ACTIVITY: Repeat the data below exactly, dropping any pictures it holds.

ENTRIES PROVIDED:

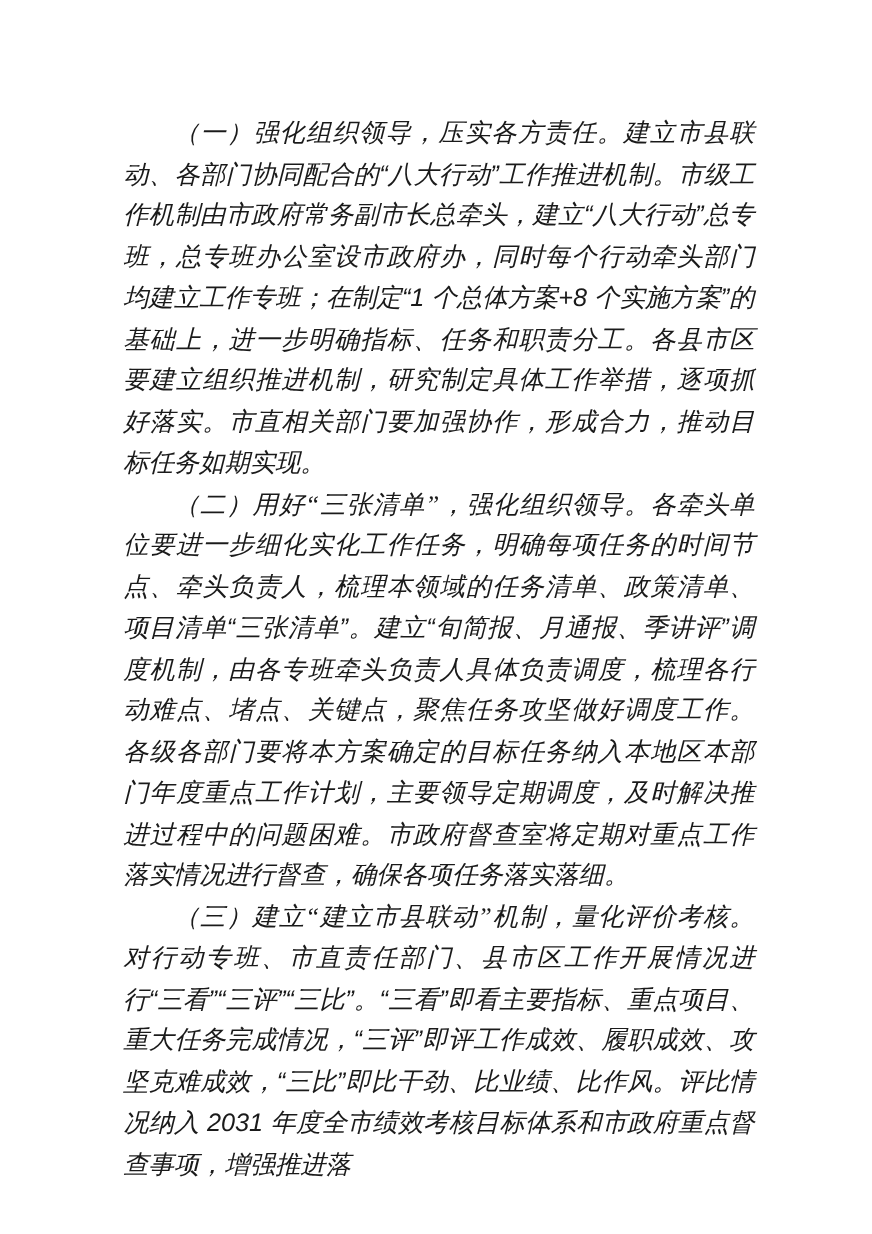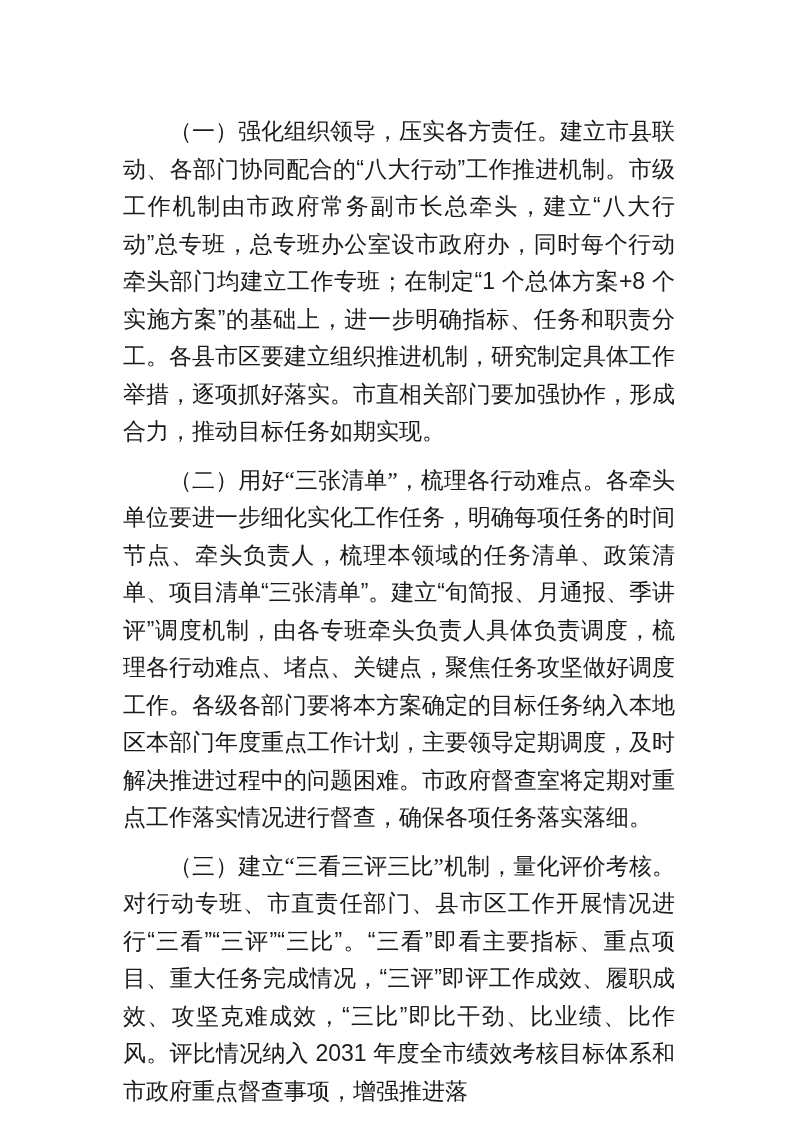"（一）强化组织领导，压实各方责任。建立市县联动、各部门协同配合的“八大行动”工作" .para { font-style: none -> italic; margin: 11px -> 0 }
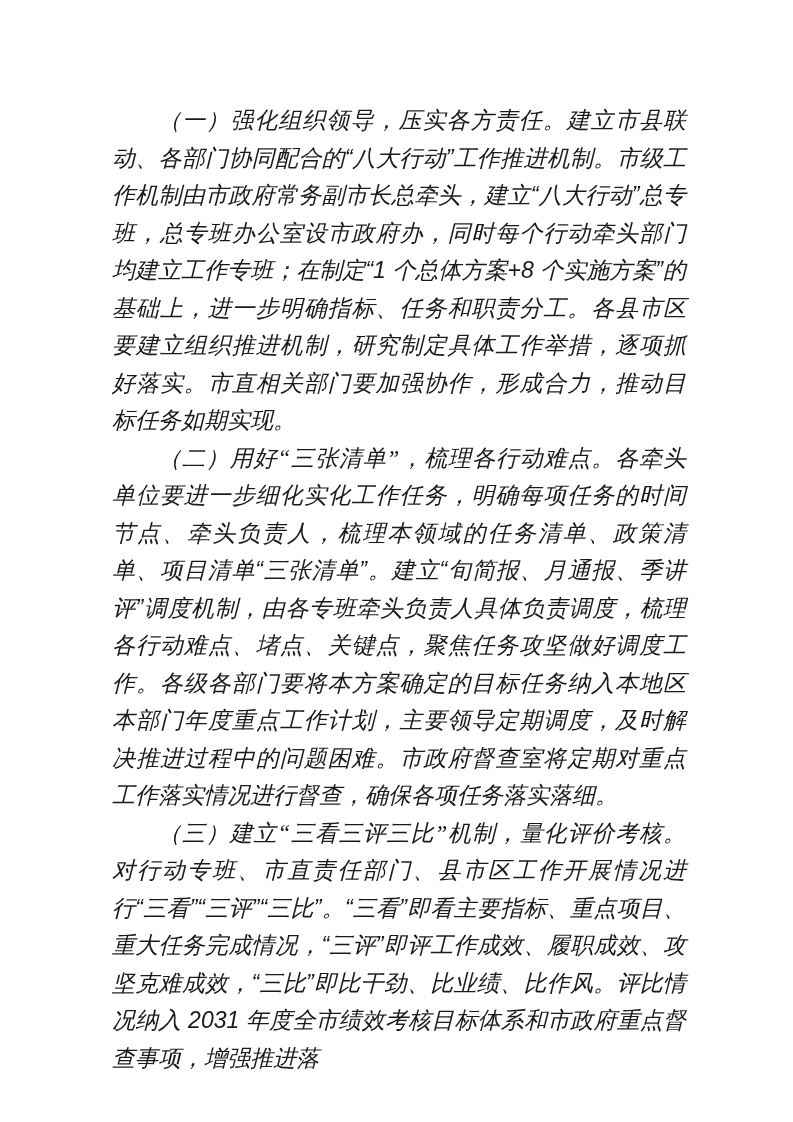"（二）用好“三张清单”，梳理各行动难点。" span.para-heading { text: 梳理各行动难点 -> 强化组织领导 }
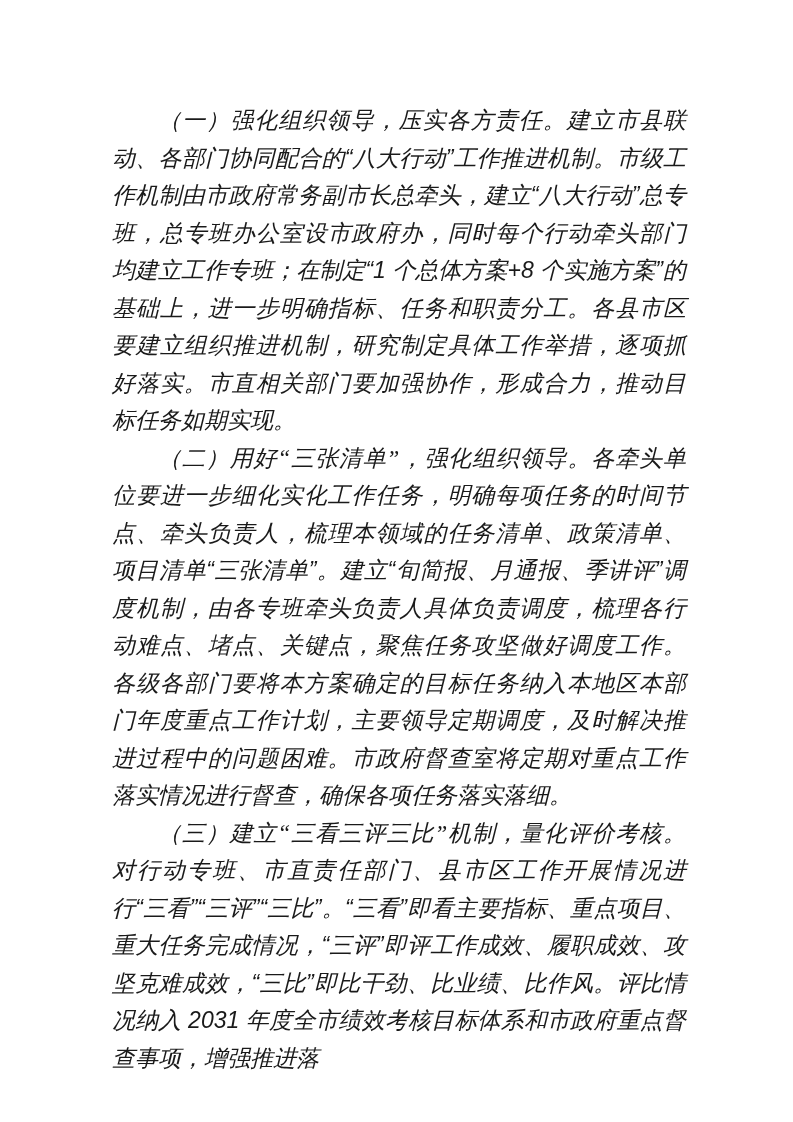"（三）建立“三看三评三比”机制，量化评价考核。" span.para-heading { text: 三看三评三比 -> 建立市县联动 }
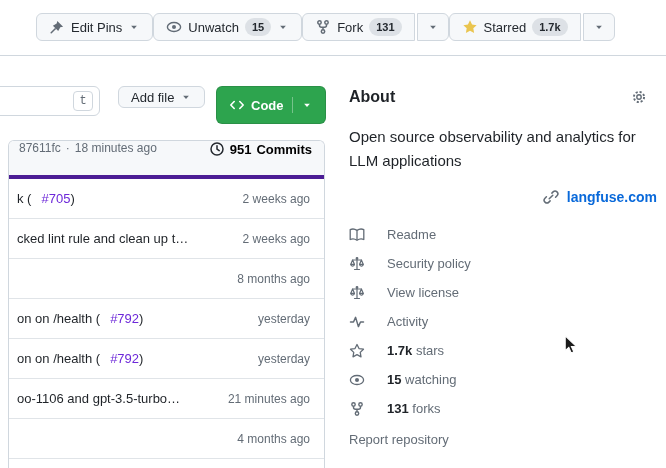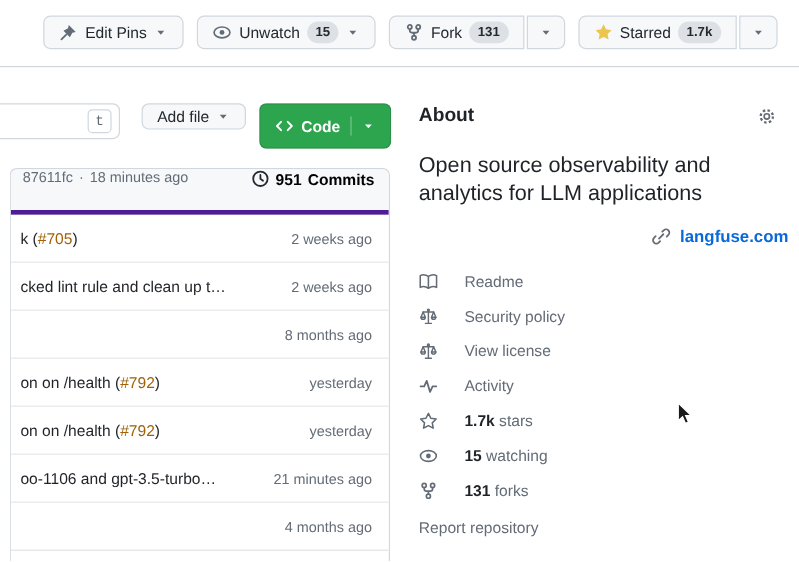"Edit Pins" .toolbar { gap: 11px -> none }
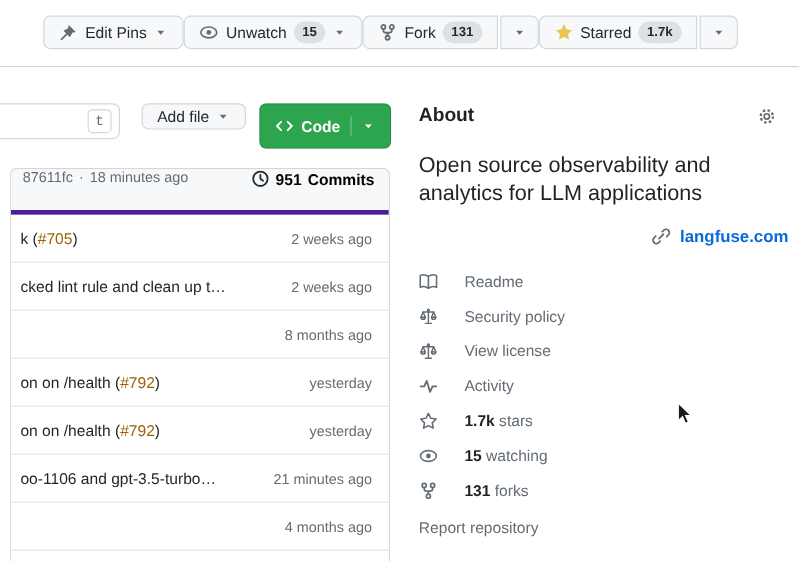"Open source observability and analytics" .about-desc { font-size: 18px -> 15px }
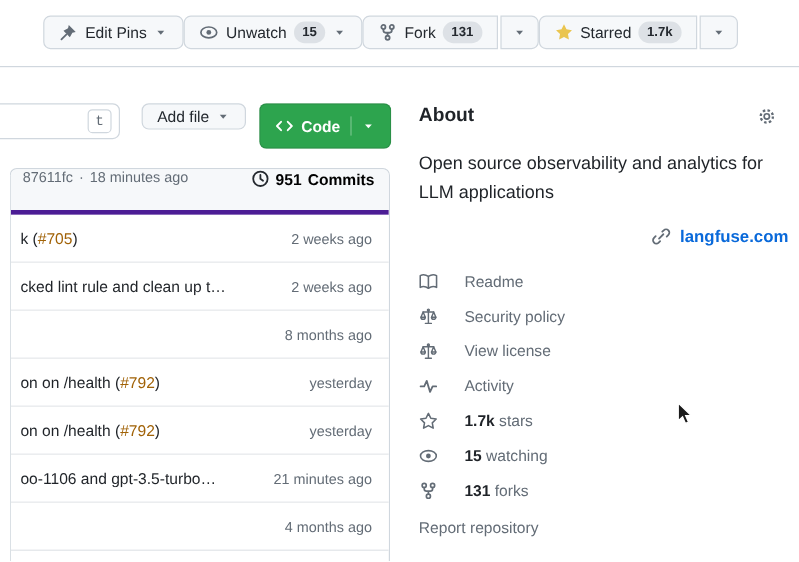"#705" .row .msg a { color: #a16207 -> #6d28d9; margin-left: none -> 10px }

RESULT OF THE TASK:
"（一）强化组织领导，压实各方责任。建立市县联动、各部门协同配合的“八大行动”工作" .para { font-style: none -> italic; margin: 11px -> 0 }
"（二）用好“三张清单”，梳理各行动难点。" span.para-heading { text: 梳理各行动难点 -> 强化组织领导 }
"（三）建立“三看三评三比”机制，量化评价考核。" span.para-heading { text: 三看三评三比 -> 建立市县联动 }
"Edit Pins" .toolbar { gap: 11px -> none }
"Open source observability and analytics" .about-desc { font-size: 18px -> 15px }
"#705" .row .msg a { color: #a16207 -> #6d28d9; margin-left: none -> 10px }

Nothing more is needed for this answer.